VI    CONFIDENTIAL INVESTOR QUESTIONNAIRE

            6.1 The Subscriber represents and warrants that the Subscriber comes
within one category marked below, and that for any category marked, the
Subscriber has truthfully set forth, where applicable, the factual basis or
reason the Subscriber comes within that category. ALL INFORMATION IN RESPONSE TO
THIS Article WILL BE KEPT STRICTLY CONFIDENTIAL. The Subscriber agrees to
furnish any additional information which the Company deems necessary in order to
verify the answers set forth below.

Category A | |    The Subscriber is an individual (not a partnership,
                  corporation, etc.) whose individual net worth, or joint net
                  worth with his or her spouse, presently exceeds $1,000,000.

                        Explanation. In calculating net worth you may include
                        equity in personal property and real estate, including
                        your principal residence, cash, short-term investments,
                        stock and securities.

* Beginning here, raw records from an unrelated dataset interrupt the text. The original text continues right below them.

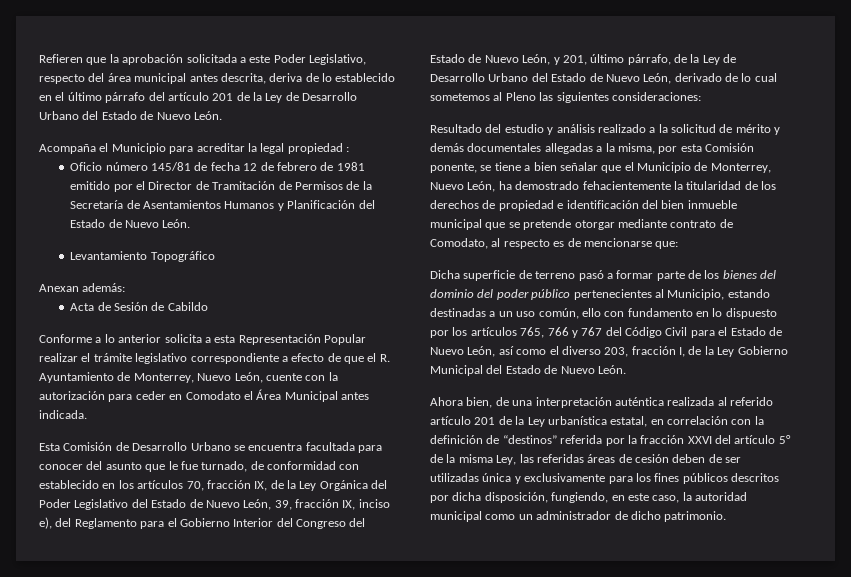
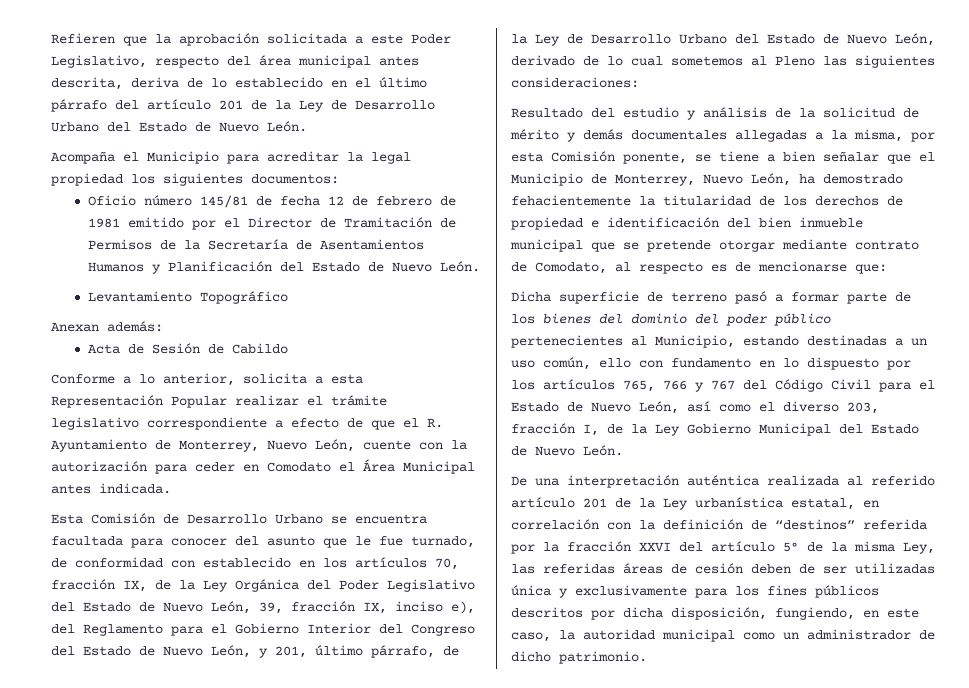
- Acompaña el Municipio para acreditar la legal propiedad :
+ Acompaña el Municipio para acreditar la legal propiedad los siguientes documentos:
- Conforme a lo anterior solicita a esta Representación Popular realizar el trámite legislativo correspondiente a efecto de que el R. Ayuntamiento de Monterrey, Nuevo León, cuente con la autorización para ceder en Comodato el Área Municipal antes indicada.
+ Conforme a lo anterior, solicita a esta Representación Popular realizar el trámite legislativo correspondiente a efecto de que el R. Ayuntamiento de Monterrey, Nuevo León, cuente con la autorización para ceder en Comodato el Área Municipal antes indicada.
- Resultado del estudio y análisis realizado a la solicitud de mérito y demás documentales allegadas a la misma, por esta Comisión ponente, se tiene a bien señalar que el Municipio de Monterrey, Nuevo León, ha demostrado fehacientemente la titularidad de los derechos de propiedad e identificación del bien inmueble municipal que se pretende otorgar mediante contrato de Comodato, al respecto es de mencionarse que:
+ Resultado del estudio y análisis de la solicitud de mérito y demás documentales allegadas a la misma, por esta Comisión ponente, se tiene a bien señalar que el Municipio de Monterrey, Nuevo León, ha demostrado fehacientemente la titularidad de los derechos de propiedad e identificación del bien inmueble municipal que se pretende otorgar mediante contrato de Comodato, al respecto es de mencionarse que:
- Ahora bien, de una interpretación auténtica realizada al referido artículo 201 de la Ley urbanística estatal, en correlación con la definición de “destinos” referida por la fracción XXVI del artículo 5° de la misma Ley, las referidas áreas de cesión deben de ser utilizadas única y exclusivamente para los fines públicos descritos por dicha disposición, fungiendo, en este caso, la autoridad municipal como un administrador de dicho patrimonio.
+ De una interpretación auténtica realizada al referido artículo 201 de la Ley urbanística estatal, en correlación con la definición de “destinos” referida por la fracción XXVI del artículo 5° de la misma Ley, las referidas áreas de cesión deben de ser utilizadas única y exclusivamente para los fines públicos descritos por dicha disposición, fungiendo, en este caso, la autoridad municipal como un administrador de dicho patrimonio.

Equity in personal property and
                        real estate should be based on the fair market value of
                        such property less debt secured by such property.

Category B | |    The Subscriber is an individual (not a partnership,
                  corporation, etc.) who had an income in excess of $200,000 in
                  each of the two most recent years, or joint income with his or
                  her spouse in excess of $300,000 in each of those years (in
                  each case including foreign income, tax exempt income and full
                  amount of capital gains and losses but excluding any income of
                  other family members and any unrealized capital appreciation)
                  and has a reasonable expectation of reaching the same income
                  level in the current year.

Category C |_|    The Subscriber is a director or executive officer of the
                  Company which is issuing and selling the Preferred Stock.


                                     - 17 -



Category D |_|    The Subscriber is a bank; a savings and loan association,
                  insurance company, registered investment company; registered
                  business development company; licensed small business
                  investment company ("SBIC"); or employee benefit plan within
                  the meaning of Title 1 of ERISA and (a) the investment
                  decision is made by a plan fiduciary which is either a bank,
                  savings and loan association, insurance company or registered
                  investment advisor, or (b) the plan has total assets in excess
                  of $5,000,000 or is a self directed plan with investment
                  decisions made solely by persons that are accredited
                  investors.


                           --------------------------

                           --------------------------
                                (describe entity)

Category E |_|    The Subscriber is a private business development company as
                  defined in Article 202(a)(22) of the Investment Advisors Act
                  of 1940.


                           --------------------------

                           --------------------------
                                (describe entity)

Category F |_|    The Subscriber is a corporation, partnership, Massachusetts
                  business trust, or a non-profit organization within the
                  meaning of Article 501(c)(3) of the Internal Revenue Code, in
                  each case not formed for the specific purpose of acquiring the
                  Preferred Stock and with total assets in excess of $5,000,000.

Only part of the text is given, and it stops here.